First of all, you need to monitor the battery charge level. If you parked your car and saw that you were half charged, you can be sure that by the morning a maximum of a third of the charge will remain, or even less. Therefore, you need to plan your travel schedule so that at the end of the day the battery is fully charged.

In the event that an alarm is not installed on the car, you can reset the terminals from the battery - this way you can reduce the level of its discharge at night. At the same time, do not forget that this method is not always suitable for owners of cars equipped with on-board computers.

If you cannot start the engine, but the battery charge level is sufficient, it makes sense to slightly "warm up" it. To do this, it is enough to turn on the high beam for a few minutes - thus, the battery terminals will warm up, and the electrolyte will become less viscous. Of course, this method is not a panacea, but in some cases it can help.

Is it worth insulating the battery

?

Many car owners insulate the battery with felt or other materials at hand. This solution to the issue has both positive and negative sides. Felt has good thermal insulation properties, it does not allow the battery to cool down quickly, but also does not allow it to heat up quickly, therefore it is not always effective.

Do not forget that the lower the electrolyte temperature, the worse the battery perceives the charge. It makes sense to use battery insulation in cases where you have to make small (no more than one or two hours) stops and turn off the car. If you need to leave the car overnight, then no insulation will help keep you warm for such a long period.

It also makes sense to insulate the battery if you have a long trip in low temperature conditions (below -25). In such extreme conditions, the battery can cool down on the go, which can lead to disastrous consequences, even if you just turn off the engine. Once it has cooled down a little more, it will no longer be possible to start the engine.

What to look for

?

First of all, the battery must not be discharged - the minimum charge level in the cold season should not be lower than 25%. Otherwise, there is a risk of rapid deterioration of the battery. The second point is that you need to monitor the electrolyte level.

If necessary, you need to add distilled water, but then immediately put the battery on charge - at sub-zero temperatures, the water will freeze, without having time to mix well with the electrolyte.

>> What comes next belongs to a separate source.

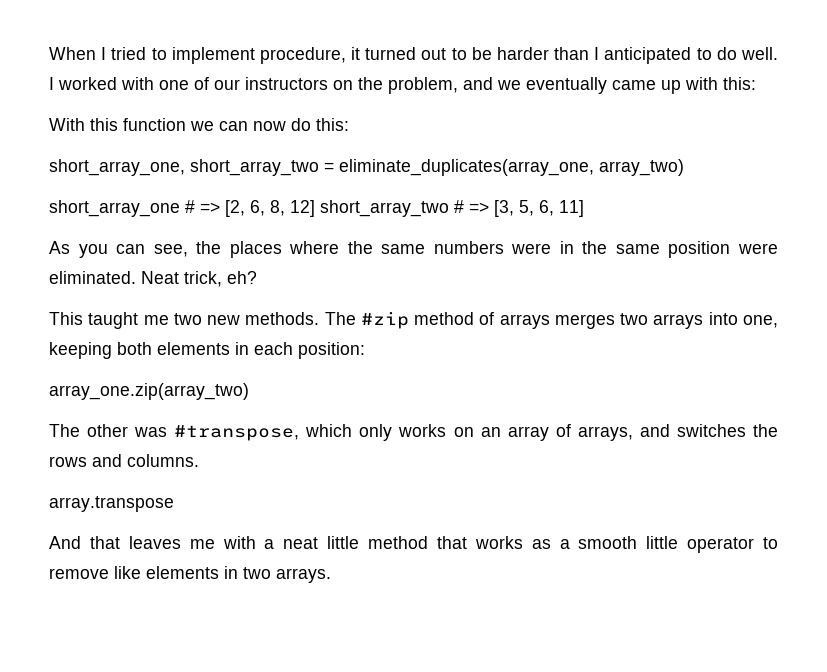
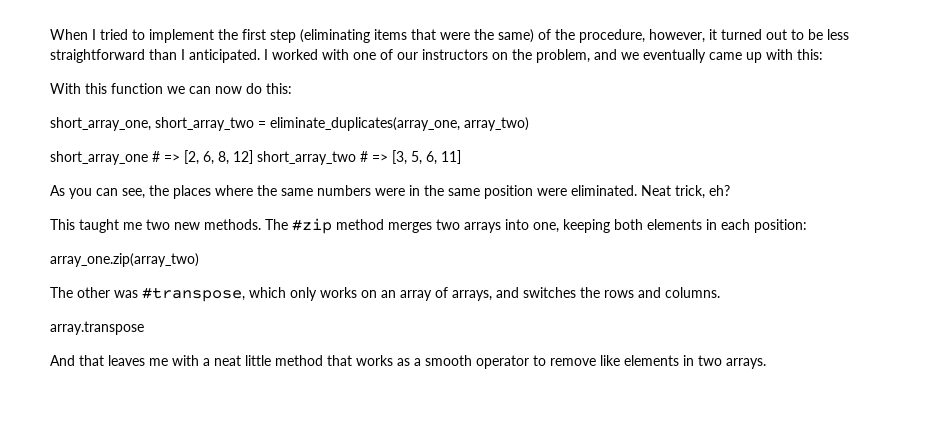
[259,47,346,64] procedure, -> [218,29,705,43] the first step (eliminating items that were the same) of the procedure, however,
[496,47,778,64] harder than I anticipated to do well. -> [827,29,849,40] [50,49,260,63] less straightforward than I anticipated.
[479,312,550,329] of arrays -> (384, 224) none
[646,536,679,549] little -> (472, 360) none

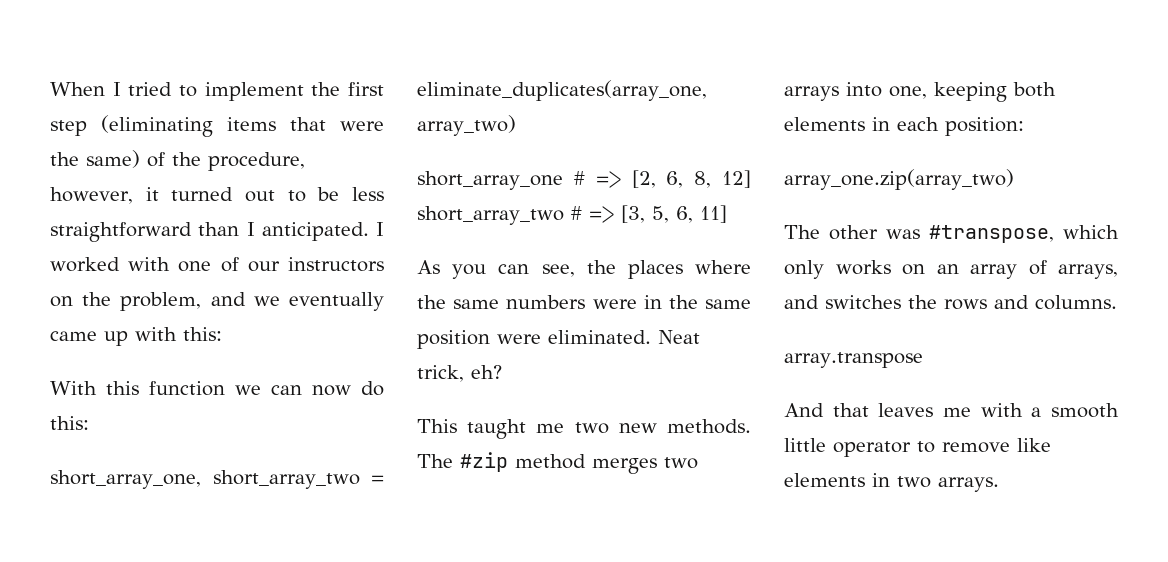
[214,355,472,366] neat little method that works as a smooth -> [1051,403,1119,418] [784,438,826,452] smooth little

In winter, it is cold not only for living beings, but also for technology. Dampness, frost, cold piercing wind, icing affect the operation of technical devices. Dampness and frost significantly increase the stress on car batteries. In winter, the car needs to consume more electricity when the headlights, dimensions, heated windows, seats, warm air in the cabin are involved. As a result, the battery does not have time to charge it remains in the cold at night, while the car refuses to start in the morning.

Battery storage

Winter divides motorists into two groups. The first includes those who continue to operate their car even after the onset of cold weather. And the second group consists of people whose cars spend the winter in garages or even just on the street. If you belong to car owners of the second group and are going to close your iron friend in the garage until spring, then it is recommended to disconnect one of the battery terminals. Then it is discharged very insignificantly and you will not need to recharge it. But with the onset of severe frosts, in order for the battery to stand all winter without problems, it is better to remove it altogether and bring it into a warmer room, unless, of course, your car does not winter in a heated garage. How to save your battery in winter:
Storage conditions are different for dry-charged or electrolyte-filled batteries. With a dry-charged battery, it's somehow easier. The most important thing here is that it is stored in a dry and well-ventilated area. Direct sunlight is harmful to him. If they hit the case, they can damage the plastic. A dry-charged battery should be left for storage, making sure of its tightness and tightness of the plugs on the cans

Make sure the battery is not damaged. Like a dry-charged battery, a battery filled with electrolyte must be stored upright

It is impossible to drain the electrolyte during storage - you risk being left without a battery at all. After removing the battery filled with electrolyte, clean its body from dirt, especially from traces of electrolyte. When the level of electrolyte in the cans drops, you need to top it up to the set level. Distilled water should be added. Do not use acid or water from the mains for this, it is a death sentence for the battery. After refilling, the battery is fully charged. The battery should be recharged periodically during storage so that it does not completely discharge.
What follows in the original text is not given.